The stories told by these remarkable young people were funny, heartbreaking, heartfelt, and inspiring. Students told about patterns of low academic engagement—reflected in poor grades, disengagement during class, and excessive absences—tracing back to their middle school years. Many were promoted despite failing grades. Negative social activities and difficult family dynamics dominated student attention both in and out of school.
For many, the situation worsened as they entered high school: They reported that the academic expectations and increased responsibilities of high school were disorienting and acknowledged that they entered high school without understanding the gatekeeping roles of course credits, GPA, and attendance. The subject orientation, high standards, and fast pace of high schools added to their difficulties. Finally, social distractions expanded and intensified in high school, now resulting in real consequences that stood in the way of graduation.
The report presents six key reasons recovery students got back on track to graduation. Students pinpointed tipping-point events that sparked their commitment to change, including undergoing self-reflection triggered by seeing failing grades, experiencing concrete consequences of negative behavior, and becoming increasingly sensitive to family members’ concerns for their futures.
Thanks to DC’s comprehensive school choice program (which also results in student mobility and school tumult as they accommodate students in the middle of the year), students—many of whom changed schools more than once during their four years—found their “right” schools that met their needs or offered “fresh starts.” At their graduating schools, students felt anchored by the development of positive adult relationships and school cultures that offered the structures to help students imagine, plan for, and work toward a future. They thrived in schools that embraced a practice of multiple chances for success through encouragement to revise class work, to frequently monitor their grades, and to utilize credit recovery resources.
Once on the path to graduation, students felt—and were—transformed. As one student told C&J’s Dr. Robinson:
I remember the moment when I knew like I was actually going to make it. It was like when I first came here, and I got my first honor roll for my whole high school career. I was just like shocked. I was so surprised by myself that I didn’t even … I was so used to just barely making it. So when I made that I was just like, “Well, I could do anything now.” Now I just kept on getting honor roll. So, yeah … That’s when I knew I was going to make it.

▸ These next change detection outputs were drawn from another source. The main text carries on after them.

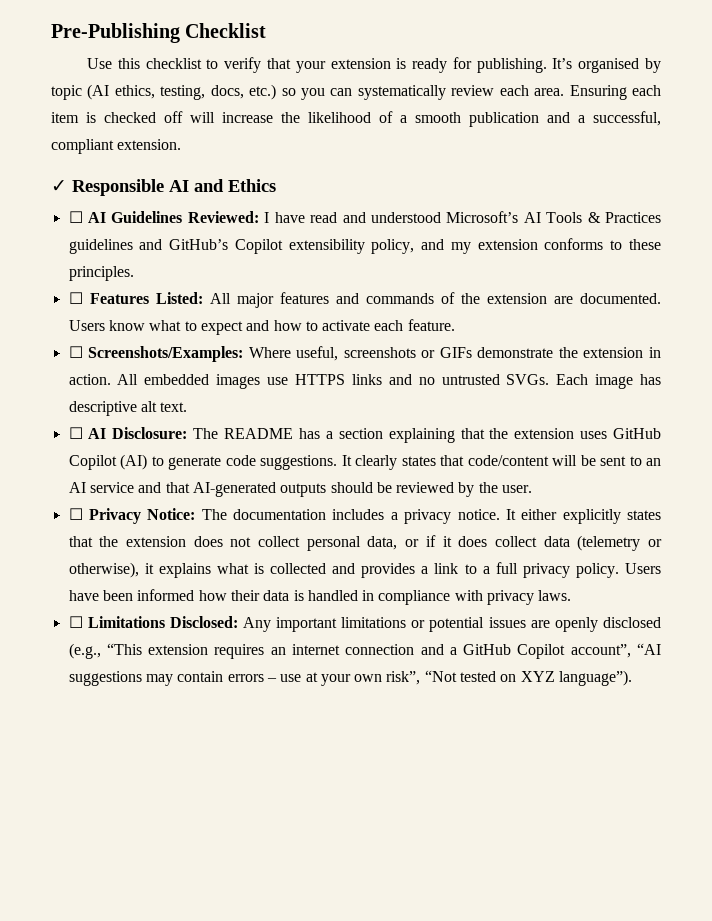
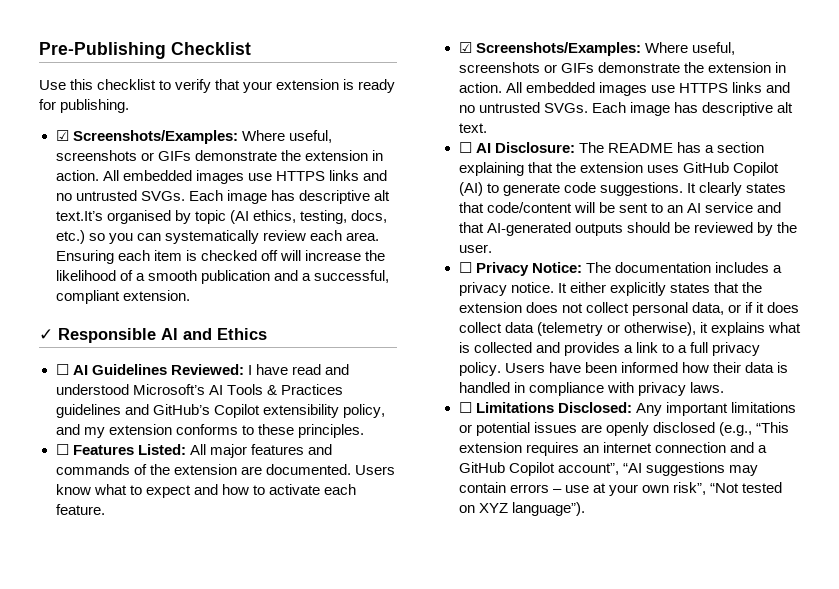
- Use this checklist to verify that your extension is ready for publishing. It’s organised by topic (AI ethics, testing, docs, etc.) so you can systematically review each area.
+ Use this checklist to verify that your extension is ready for publishing.
+ ☑ Screenshots/Examples: Where useful, screenshots or GIFs demonstrate the extension in action. All embedded images use HTTPS links and no untrusted SVGs. Each image has descriptive alt text.It’s organised by topic (AI ethics, testing, docs, etc.) so you can systematically review each area.
  Users know what to expect and how to activate each feature.
- ☐ Screenshots/Examples: Where useful, screenshots or GIFs demonstrate the extension in action.
+ ☑ Screenshots/Examples: Where useful, screenshots or GIFs demonstrate the extension in action.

How do we help more students at risk of dropping out to recover? We do know a lot about works (see here, for example, for improved transitions to ninth grade). But we wanted to maintain student voices, and they made it clear that there is no secret sauce. What is clear, however, is that some students just need time to mature with the supports of caring (and very patient) adults in the school. Ideally, these adults should have a lot of information and data about students and ways to easily access services such as health, legal, counseling, and economic services. It helps if schools empower disengaged students to track their own academic progress, revise assignments, and access needed credits. It’s also clear that middle schools are not serving these students well and need to change by becoming more engaging, rigorous, supportive, and aligned with the high school (or schools) that most of their students will attend.
None of these findings are unique. What is unique is the way in which Dr. Robinson gives voice to those who are too frequently ignored in Washington, DC’s policy circles—the students themselves.